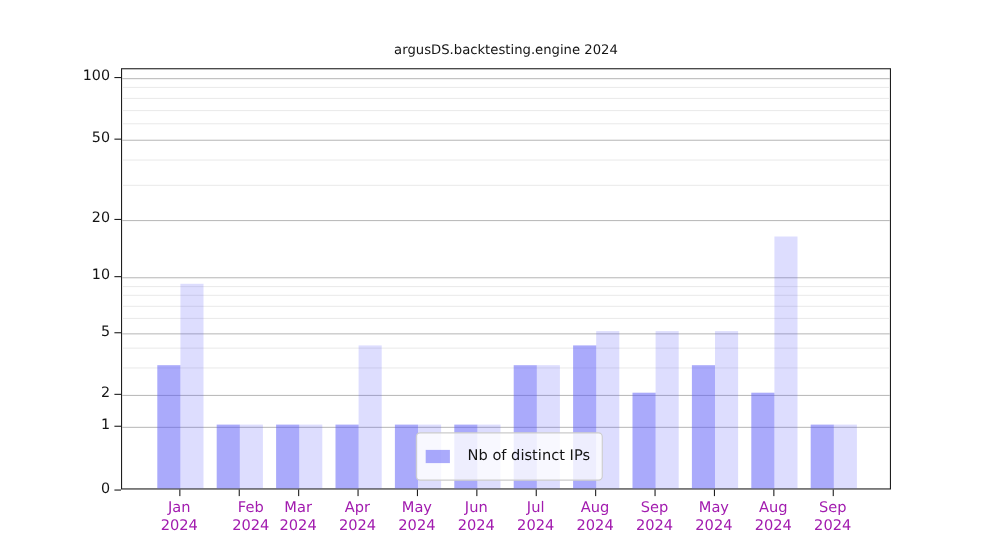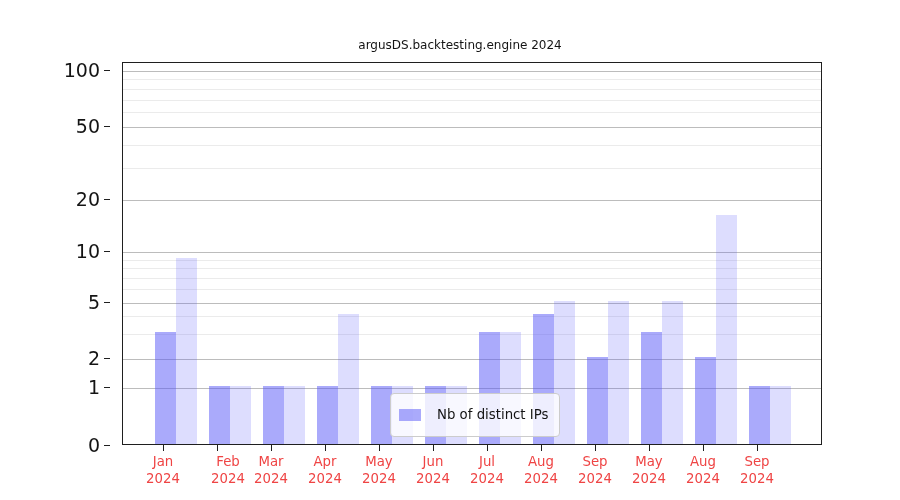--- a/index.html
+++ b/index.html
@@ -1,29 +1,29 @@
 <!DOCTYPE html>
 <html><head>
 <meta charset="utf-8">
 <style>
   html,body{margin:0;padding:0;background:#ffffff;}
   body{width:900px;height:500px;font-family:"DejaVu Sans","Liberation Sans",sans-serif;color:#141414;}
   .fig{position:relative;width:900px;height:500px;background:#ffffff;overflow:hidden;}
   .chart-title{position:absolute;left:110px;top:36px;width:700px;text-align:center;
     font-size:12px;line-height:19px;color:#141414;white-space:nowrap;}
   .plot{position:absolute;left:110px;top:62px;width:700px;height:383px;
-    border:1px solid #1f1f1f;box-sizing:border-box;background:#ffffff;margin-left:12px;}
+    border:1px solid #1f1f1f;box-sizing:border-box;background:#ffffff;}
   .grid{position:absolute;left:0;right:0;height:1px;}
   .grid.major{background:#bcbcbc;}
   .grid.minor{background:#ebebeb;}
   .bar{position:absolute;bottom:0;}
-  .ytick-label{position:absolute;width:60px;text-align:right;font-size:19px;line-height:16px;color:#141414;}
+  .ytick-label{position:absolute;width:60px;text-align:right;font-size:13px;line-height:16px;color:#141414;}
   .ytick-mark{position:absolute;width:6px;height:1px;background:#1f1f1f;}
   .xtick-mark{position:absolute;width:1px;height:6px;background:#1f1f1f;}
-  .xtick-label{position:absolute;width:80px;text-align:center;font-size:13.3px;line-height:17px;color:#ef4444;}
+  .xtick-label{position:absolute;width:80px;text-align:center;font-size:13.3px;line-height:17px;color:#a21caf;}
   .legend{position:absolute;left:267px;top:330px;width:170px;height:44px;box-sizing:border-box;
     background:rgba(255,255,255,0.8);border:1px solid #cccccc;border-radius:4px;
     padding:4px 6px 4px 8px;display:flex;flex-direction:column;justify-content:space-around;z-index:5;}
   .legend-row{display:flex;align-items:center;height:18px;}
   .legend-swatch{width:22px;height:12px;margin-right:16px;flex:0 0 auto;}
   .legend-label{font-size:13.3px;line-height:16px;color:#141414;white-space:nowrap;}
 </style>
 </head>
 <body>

########

◆ **Brief**:
Transcribe every entry above exactly as it stands, but skip the images.

◆ **Completed task**:
--- a/index.html
+++ b/index.html
@@ -1,29 +1,29 @@
 <!DOCTYPE html>
 <html><head>
 <meta charset="utf-8">
 <style>
   html,body{margin:0;padding:0;background:#ffffff;}
   body{width:900px;height:500px;font-family:"DejaVu Sans","Liberation Sans",sans-serif;color:#141414;}
   .fig{position:relative;width:900px;height:500px;background:#ffffff;overflow:hidden;}
   .chart-title{position:absolute;left:110px;top:36px;width:700px;text-align:center;
     font-size:12px;line-height:19px;color:#141414;white-space:nowrap;}
   .plot{position:absolute;left:110px;top:62px;width:700px;height:383px;
-    border:1px solid #1f1f1f;box-sizing:border-box;background:#ffffff;margin-left:12px;}
+    border:1px solid #1f1f1f;box-sizing:border-box;background:#ffffff;}
   .grid{position:absolute;left:0;right:0;height:1px;}
   .grid.major{background:#bcbcbc;}
   .grid.minor{background:#ebebeb;}
   .bar{position:absolute;bottom:0;}
-  .ytick-label{position:absolute;width:60px;text-align:right;font-size:19px;line-height:16px;color:#141414;}
+  .ytick-label{position:absolute;width:60px;text-align:right;font-size:13px;line-height:16px;color:#141414;}
   .ytick-mark{position:absolute;width:6px;height:1px;background:#1f1f1f;}
   .xtick-mark{position:absolute;width:1px;height:6px;background:#1f1f1f;}
-  .xtick-label{position:absolute;width:80px;text-align:center;font-size:13.3px;line-height:17px;color:#ef4444;}
+  .xtick-label{position:absolute;width:80px;text-align:center;font-size:13.3px;line-height:17px;color:#a21caf;}
   .legend{position:absolute;left:267px;top:330px;width:170px;height:44px;box-sizing:border-box;
     background:rgba(255,255,255,0.8);border:1px solid #cccccc;border-radius:4px;
     padding:4px 6px 4px 8px;display:flex;flex-direction:column;justify-content:space-around;z-index:5;}
   .legend-row{display:flex;align-items:center;height:18px;}
   .legend-swatch{width:22px;height:12px;margin-right:16px;flex:0 0 auto;}
   .legend-label{font-size:13.3px;line-height:16px;color:#141414;white-space:nowrap;}
 </style>
 </head>
 <body>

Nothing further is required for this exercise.